= TASK TO COMPLETE =
Look for the line containing "the field names." in the entries below, then print that line and all that follow it exactly.

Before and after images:
━━━━━━━━━━
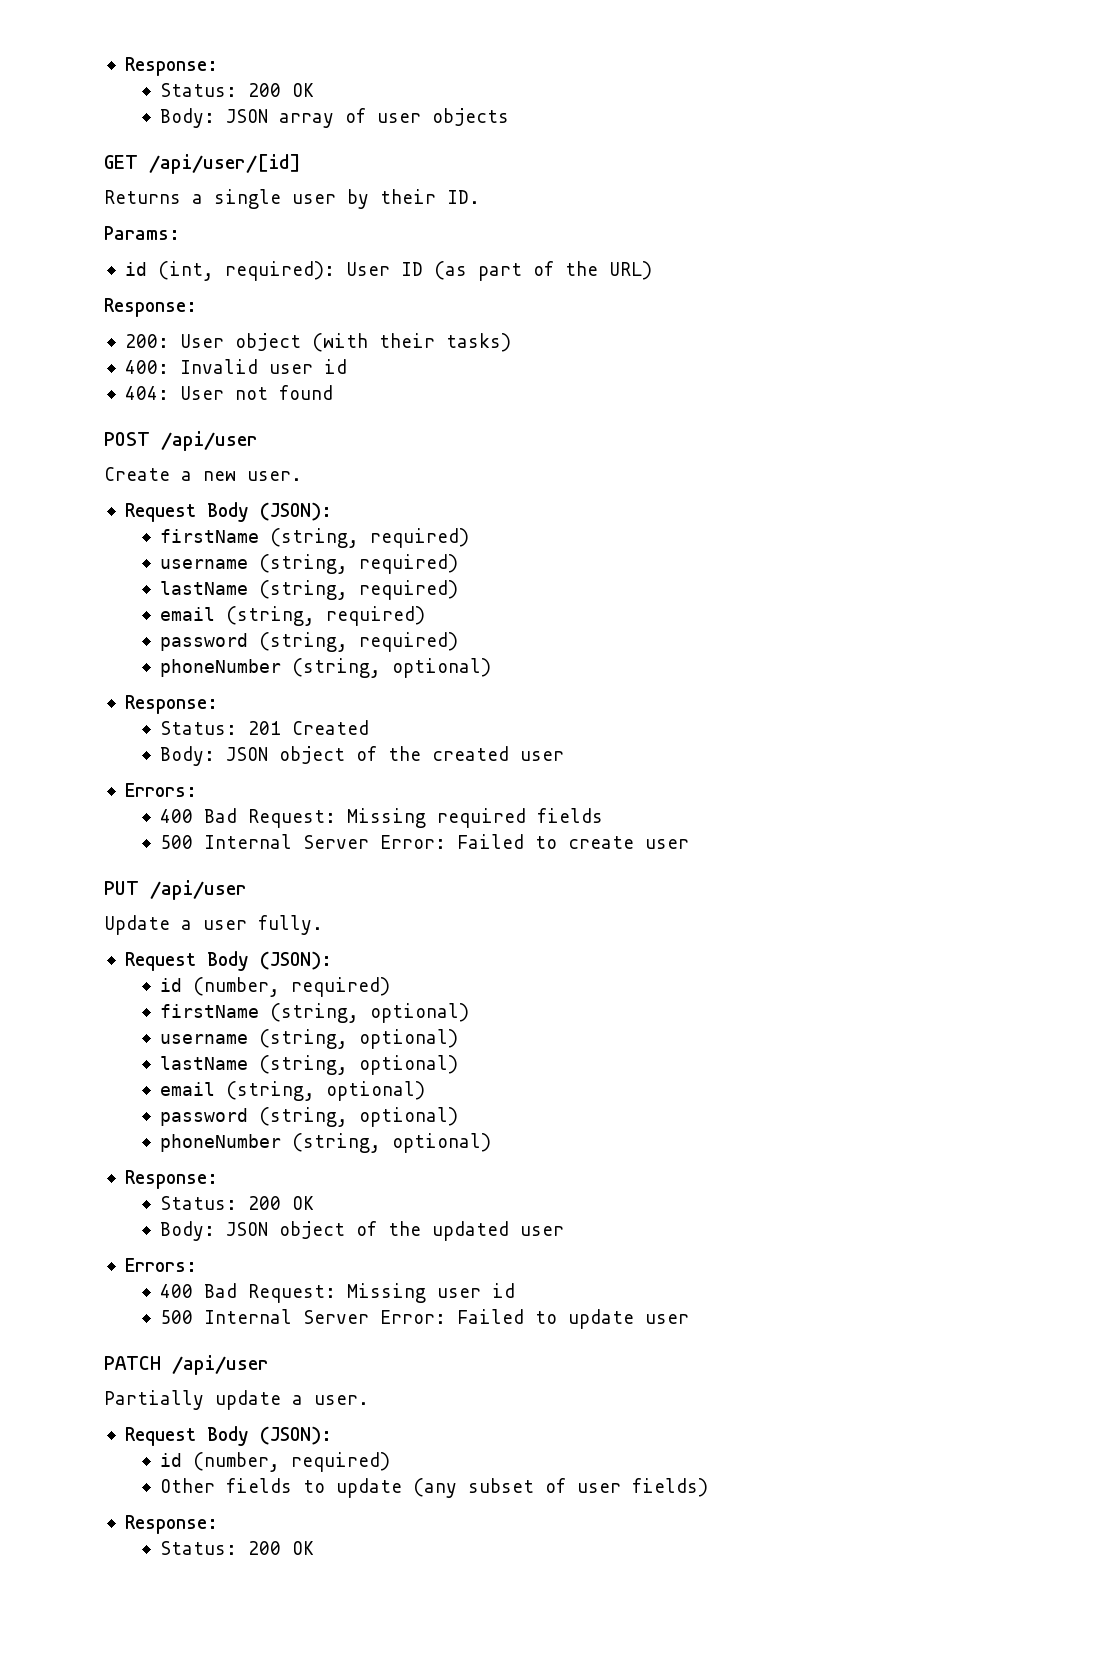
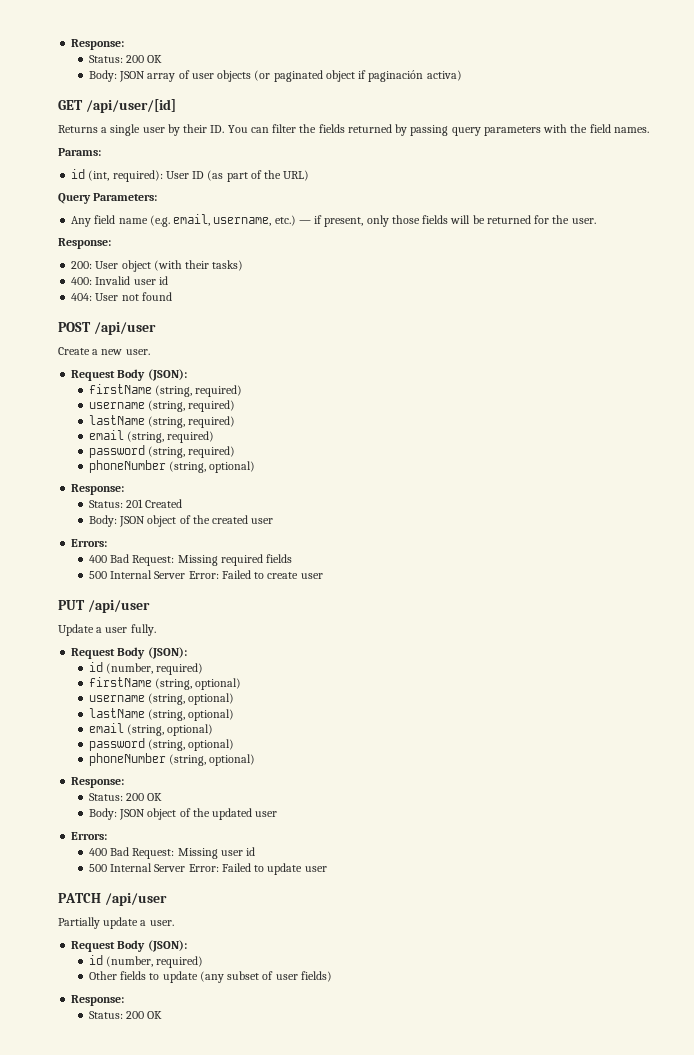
- Body: JSON array of user objects
+ Body: JSON array of user objects (or paginated object if paginación activa)
- Returns a single user by their ID.
+ Returns a single user by their ID. You can filter the fields returned by passing query parameters with the field names.
+ Query Parameters:
+ Any field name (e.g. email, username, etc.) — if present, only those fields will be returned for the user.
━━━━━━━━━━
= EXPECTED OUTPUT =
+ Returns a single user by their ID. You can filter the fields returned by passing query parameters with the field names.
+ Query Parameters:
+ Any field name (e.g. email, username, etc.) — if present, only those fields will be returned for the user.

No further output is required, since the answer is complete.